A key component of the smart grid is the ability to monitor energy use to identify problems and balance load. Using a Cisco mediator that “talks” to the smart building controls, Valence Energy has created a web-based dashboard to receive and respond to the incoming information.
“This is a great project for us in the School of Engineering on a number of levels,” said Tim Healy, professor of electrical engineering. “Partnering with Valence Energy is exciting; these are SCU engineering graduates who worked so successfully with us on our 2007 Solar Decathlon entry. Partnering with them and witnessing their continuing impact on the field of sustainable energy use is a privilege. Also, with our expanding focus on energy education, this project provides unprecedented accessibility to cutting-edge energy management and technologies, and an unparalleled opportunity for our students to witness engineering in action right here on campus. Students will be able to run optimization calculations and estimate building energy use, and then see how closely their findings approximate the actual situation. Having a ‘front-row seat’ as the university negotiates the various aspects of going off-grid will provide the kind of education that cannot be found in a textbook. It is just the kind of project-based learning we love here at SCU!”

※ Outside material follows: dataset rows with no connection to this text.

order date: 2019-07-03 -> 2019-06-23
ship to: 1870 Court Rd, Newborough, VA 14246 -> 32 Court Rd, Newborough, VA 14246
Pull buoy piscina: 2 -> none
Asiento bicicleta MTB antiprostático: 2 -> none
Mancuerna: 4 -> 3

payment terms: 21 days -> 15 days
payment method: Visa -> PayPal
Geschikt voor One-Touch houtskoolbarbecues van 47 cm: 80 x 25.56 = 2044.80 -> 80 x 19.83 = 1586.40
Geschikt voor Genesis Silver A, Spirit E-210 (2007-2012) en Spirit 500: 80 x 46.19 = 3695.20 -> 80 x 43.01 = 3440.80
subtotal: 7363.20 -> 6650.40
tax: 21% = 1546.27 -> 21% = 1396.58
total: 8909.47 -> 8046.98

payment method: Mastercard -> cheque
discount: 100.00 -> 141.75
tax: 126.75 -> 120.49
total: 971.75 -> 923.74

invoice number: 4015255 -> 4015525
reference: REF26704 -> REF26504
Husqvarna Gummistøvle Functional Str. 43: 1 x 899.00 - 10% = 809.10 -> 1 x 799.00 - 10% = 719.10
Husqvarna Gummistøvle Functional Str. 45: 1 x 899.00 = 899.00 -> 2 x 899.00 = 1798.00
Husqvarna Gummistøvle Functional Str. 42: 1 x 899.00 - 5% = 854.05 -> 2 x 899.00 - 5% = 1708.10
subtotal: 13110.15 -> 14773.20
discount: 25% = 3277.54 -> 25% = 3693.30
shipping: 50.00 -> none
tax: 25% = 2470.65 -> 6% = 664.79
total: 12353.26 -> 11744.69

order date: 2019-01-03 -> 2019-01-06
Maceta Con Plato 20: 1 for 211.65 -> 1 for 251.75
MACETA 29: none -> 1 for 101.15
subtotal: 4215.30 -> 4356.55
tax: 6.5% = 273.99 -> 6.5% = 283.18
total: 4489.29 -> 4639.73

Sugg, who has a background in civil engineering and 30 years of facilities management (much of it on Air Force Bases), sees a great benefit to the university beyond the primary function. “Developing partnerships with state and federal governments, solidifying and extending the partnerships we developed in Silicon Valley through our participation in two Solar Decathlon competitions, and the educational benefit to our students are just a few other outcomes of this project,” he said.
When asked what prompted him to undertake a project of this magnitude, Sugg said in his typical understated manner, “I abhor the staus quo.” That is as good a reason as any!